I know, hear the words food tracking and immediately you think NO WAY, IT’S TOO COMPLICATED, I JUST WANT TO EAT AND NOT WORRY ABOUT IT.

I agree! When I first was told I needed to weigh and measure my food and log it on a daily basis my initial reactions was “Hell no!”. I have spent most of my life struggling with my weight, had an eating disorder throughout my teenage years until I was 21yo. When I was 21yo I literally woke up one day and said “Enough, I refuse to let food control me any longer.” So you can imagine when someone told me I had to be this detailed with my food, I found it repulsing.

Then one day I had a mindset shift. I was not feeling as optimal as I wanted, was about 30lbs overweight, and was looking for a way to feel better. I was eating good food. I decided to hire a macro coach to help with optimizing how much protein, fat and carbs I should eat. I never knew what a portion size really was, and honestly not sure I wanted to know. I decided to give this new diet a shot and see how I felt.

I immediately felt better within days! My sleep improved, my energy was better, I was not hungry and to my surprise I actually started losing weight. I began to appreciate the knowledge I gained about what a well-rounded meal should look like. If I had a day that I did not stick to my macro numbers, I would immediately feel tired, agitated, and wake up in the middle of the night.

I have found food tracking to be so valuable that I encourage all of my patients to do it. Often times they will see 50% improvement in their symptoms simply by optimizing their protein, carb, and fat intake. Once people learn to eat properly, their body starts to respond in a positive way. It may be improved focus, less hot flashes, better energy, better athletic performance, better sleep, and even weight loss.

The most valuable tool I have found is My fitness pal to track your food. There are other apps out there to track food and it honestly does not matter which one you use, just use the one that works best for you.

Here are a few ideas to make this easy:
1). Use an app to track your food. My fitness pal will scan the barcode of a product and automatically upload it to your phone. Some restaurants also have their menu on my fitness pal making it easier if you go out to eat.

2).
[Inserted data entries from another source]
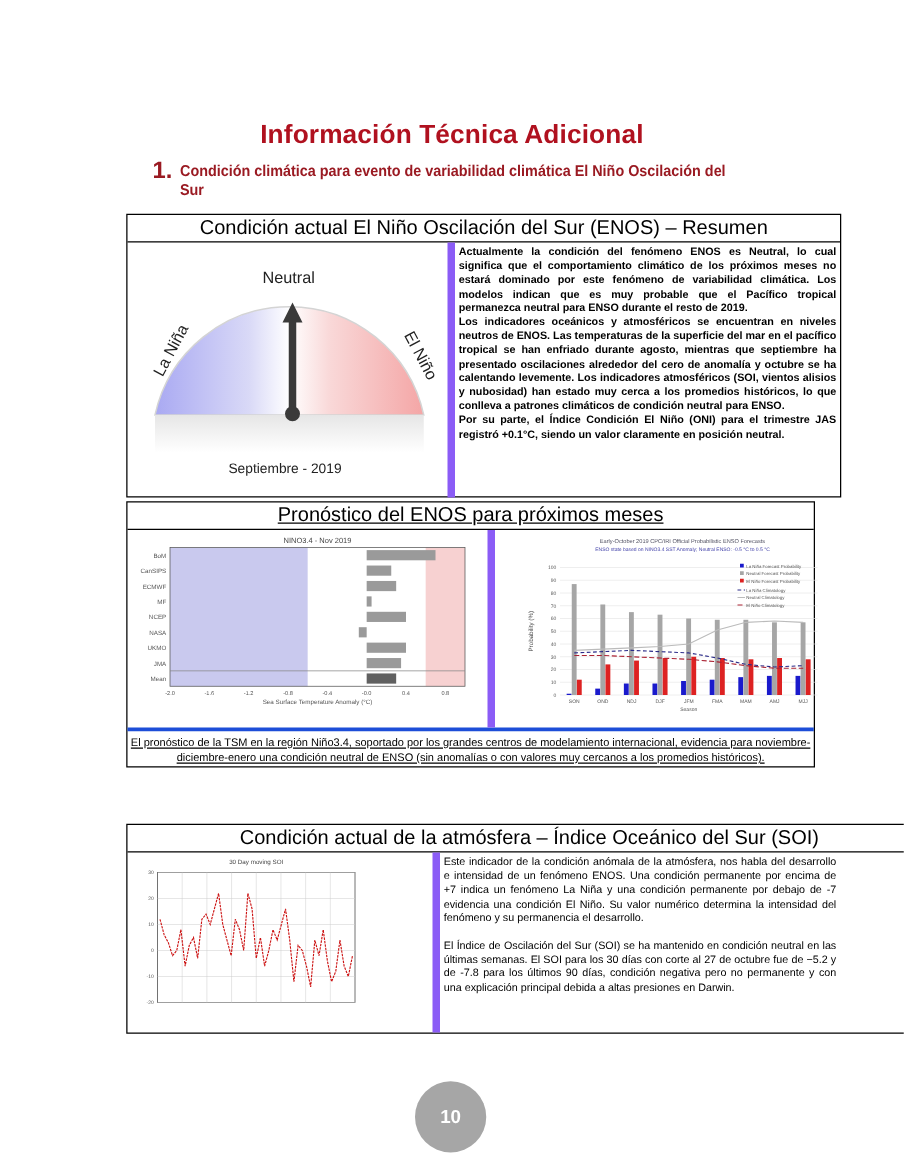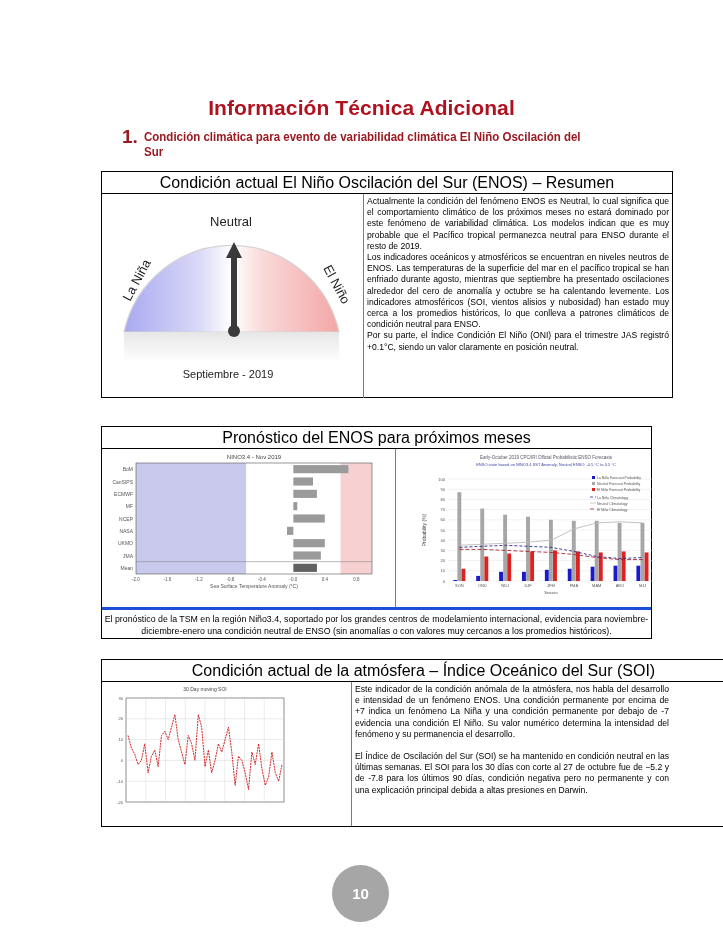--- a/index.html
+++ b/index.html
@@ -31,7 +31,7 @@
   
   #box-enos { left: 101px; top: 171px; width: 572px; height: 227px; }
   #box-enos .cell-left { width: 262px; height: 204px; }
-  #box-enos .cell-right { width: 308px; }
+  #box-enos .cell-right { width: 308px; font-weight: bold; }
 
   
   #box-forecast { left: 101px; top: 426px; width: 551px; height: 213px; }

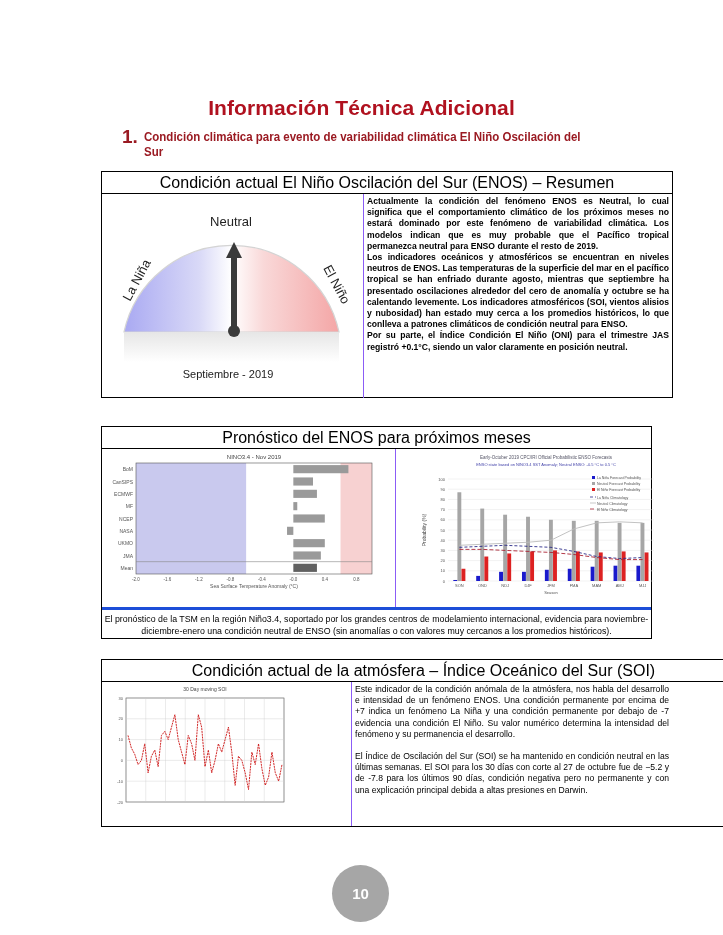--- a/index.html
+++ b/index.html
@@ -23,7 +23,7 @@
     font-size: 16px; line-height: 21px; font-weight: normal;
   }
   .box-body { display: flex; }
-  .cell-left { border-right: 1px solid #8b5cf6; position: relative; }
+  .cell-left { border-right: 6px solid #8b5cf6; position: relative; }
   .cell-right { font-size: 8.6px; line-height: 11.2px; text-align: justify; padding: 2px 3px 2px 3px; }
   .cell-right p { margin: 0; }
   .cell-right .gap { height: 11px; }

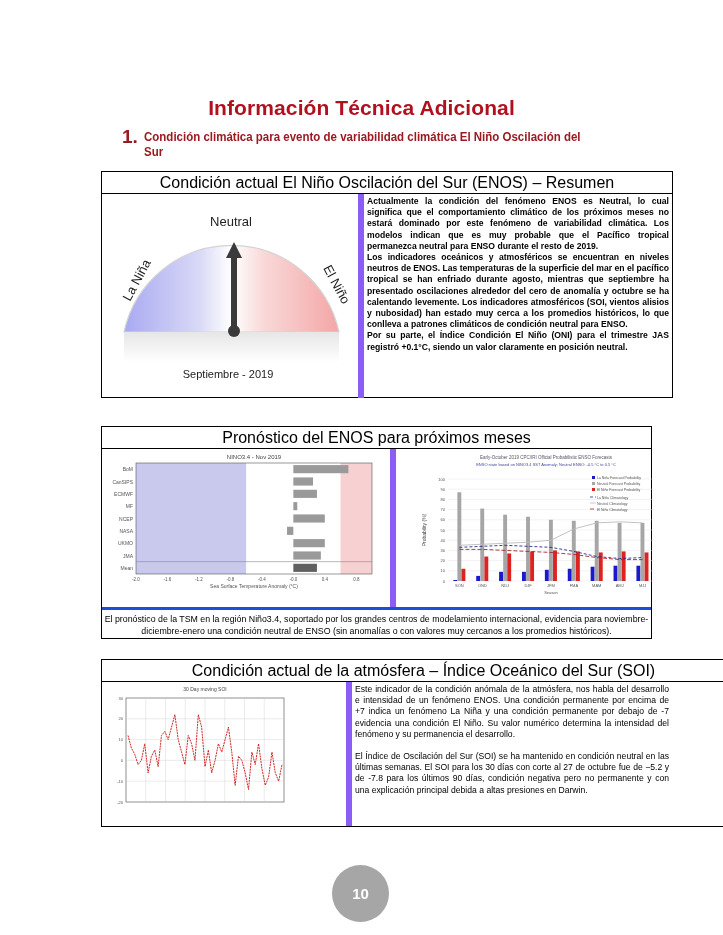--- a/index.html
+++ b/index.html
@@ -34,7 +34,7 @@
   #box-enos .cell-right { width: 308px; font-weight: bold; }
 
   
-  #box-forecast { left: 101px; top: 426px; width: 551px; height: 213px; }
+  #box-forecast { left: 101px; top: 401px; width: 551px; height: 213px; text-decoration: underline; }
   #box-forecast .cell-left { width: 294px; height: 158px; }
   #box-forecast .cell-right-chart { width: 276px; height: 158px; position: relative; }
   .caption {

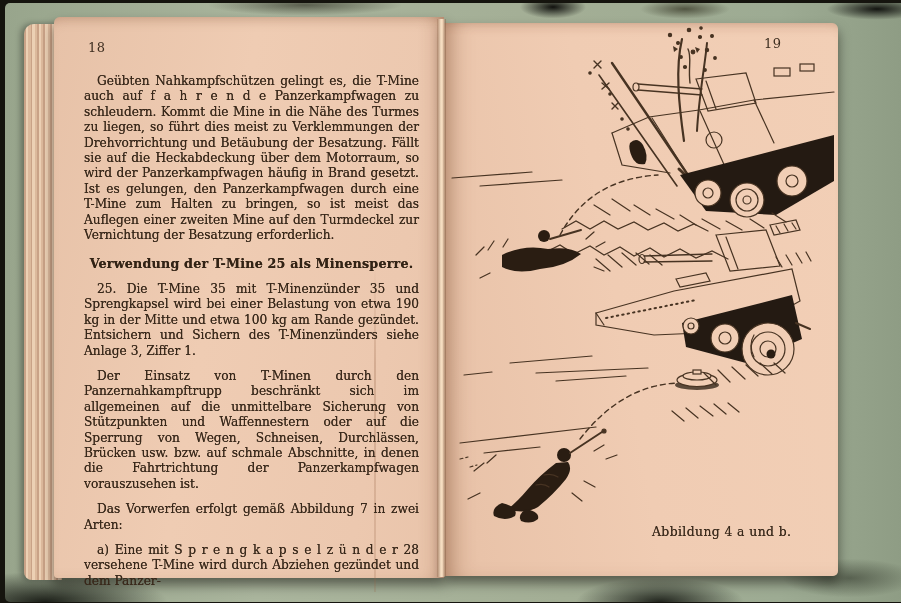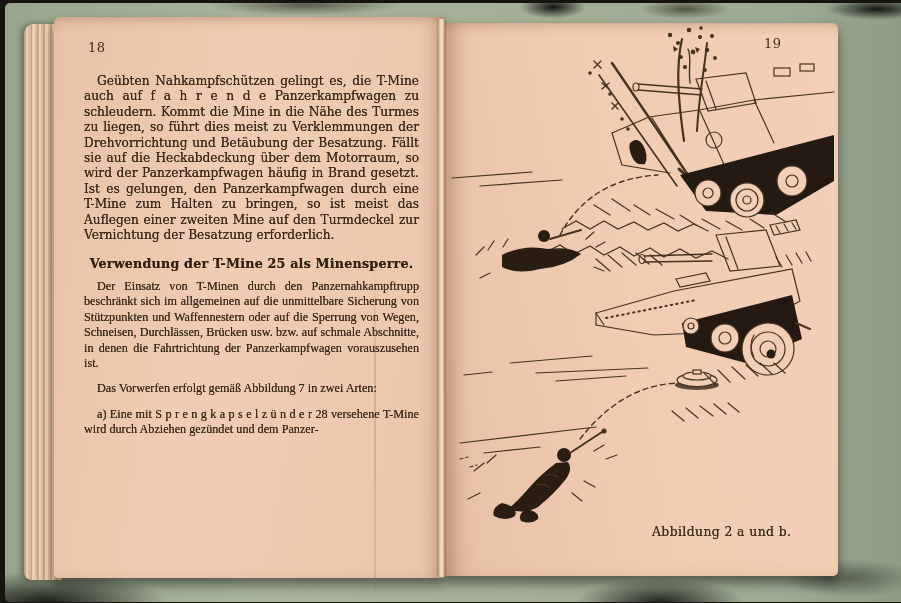--- a/index.html
+++ b/index.html
@@ -61,6 +61,7 @@
     <div class="textcol">
       <p>Geübten Nahkampfschützen gelingt es, die T-Mine auch auf f a h r e n d e Panzerkampfwagen zu schleudern. Kommt die Mine in die Nähe des Turmes zu liegen, so führt dies meist zu Verklemmungen der Drehvorrichtung und Betäubung der Besatzung. Fällt sie auf die Heckabdeckung über dem Motorraum, so wird der Panzerkampfwagen häufig in Brand gesetzt. Ist es gelungen, den Panzerkampfwagen durch eine T-Mine zum Halten zu bringen, so ist meist das Auflegen einer zweiten Mine auf den Turmdeckel zur Vernichtung der Besatzung erforderlich.</p>
       <h3>Verwendung der T-Mine 25 als Minensperre.</h3>
+      <p>25. Die T-Mine 35 mit T-Minenzünder 35 und Sprengkapsel wird bei einer Belastung von etwa 190 kg in der Mitte und etwa 100 kg am Rande gezündet. Entsichern und Sichern des T-Minenzünders siehe Anlage 3, Ziffer 1.</p>
       <p class="gap">Der Einsatz von T-Minen durch den Panzernahkampftrupp beschränkt sich im allgemeinen auf die unmittelbare Sicherung von Stützpunkten und Waffennestern oder auf die Sperrung von Wegen, Schneisen, Durchlässen, Brücken usw. bzw. auf schmale Abschnitte, in denen die Fahrtrichtung der Panzerkampfwagen vorauszusehen ist.</p>
       <p class="gap">Das Vorwerfen erfolgt gemäß Abbildung 7 in zwei Arten:</p>
       <p class="gap">a) Eine mit S p r e n g k a p s e l z ü n d e r  28 versehene T-Mine wird durch Abziehen gezündet und dem Panzer-</p>

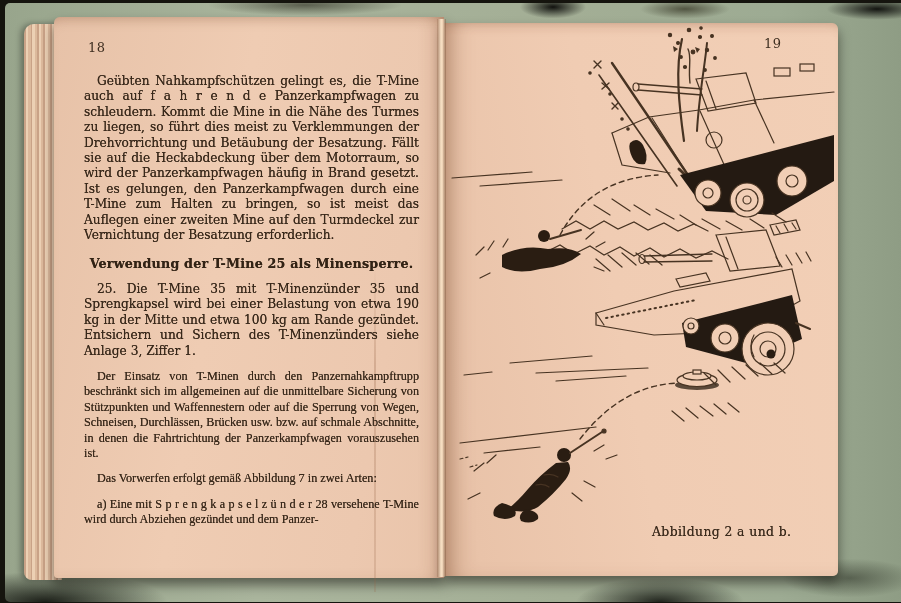--- a/index.html
+++ b/index.html
@@ -40,7 +40,7 @@
     font-size:12.2px;line-height:15.4px;text-align:justify;
     text-shadow:0 0 .5px rgba(56,40,26,.85);}
   .textcol p{margin:10px;text-indent:13px;}
-  .textcol p.gap{margin-top:4px;font-family:Liberation Serif, serif;}
+  .textcol p.gap{margin-top:4px;}
   .textcol h3{font-size:12.7px;text-align:center;margin:13px 0 7px;text-indent:0;
     letter-spacing:.2px;color:#322315;}
   .caption{position:absolute;left:208px;top:501px;font-size:12.4px;color:#3a2a1c;

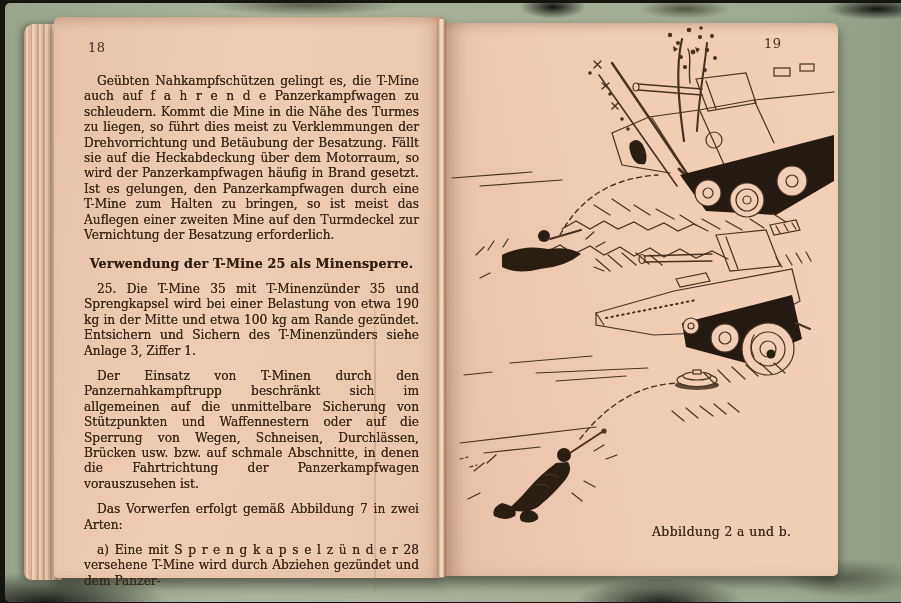--- a/index.html
+++ b/index.html
@@ -206,7 +206,7 @@
       </g>
     </svg>
 
-    <div class="caption">Abbildung 2 a und b.</div>
+    <div class="caption">Abbildung 4 a und b.</div>
   </div>
 
   <div class="gutter"></div>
Weigh your protein. 4oz of a chicken breast vs shredded chicken will look much different. You need to consistently do this so you know what a serving size looks like. If I go out to eat, I immediately know if I am under on protein or over on carbs. I will order double protein with a meal or go home and eat more if I did not get enough. I have learned not eating enough will lead to me eating more later on.

3). Don’t think of recipes, layer your food. What I mean by this is, don’t get stuck on a recipe. People ask me for recipes and it makes me cringe! Recipes are too complicated for me. Every time I sit down to eat, I ask myself “does this meal have a protein, a fat and a carb?”. I make sure each meal is balanced and not just one thing, meaning don’t just eat eggs or cereal for breakfast.

4). Evenly distribute your food throughout the day. This will keep your blood sugar stable and prevent you from overeating. If you are eating 90g of protein per day then make sure you have 30g of protein at each meal.

I clinically have seen people do best when there protein, fat and carbs around between 30 to 35%. This is similar to a zone diet.

So the big question is how many grams of each should I consume? I usually try to get people in the ballpark and recommend women consume the following: protein 75 to 100g. Fat: 60 to 70 g. Carb: 125 to 140g. Sugars < 25g. Fiber >20g. Please note, working with a nutritionist or macro coach can help you to fine tune this depending on your goals and exercise regimen.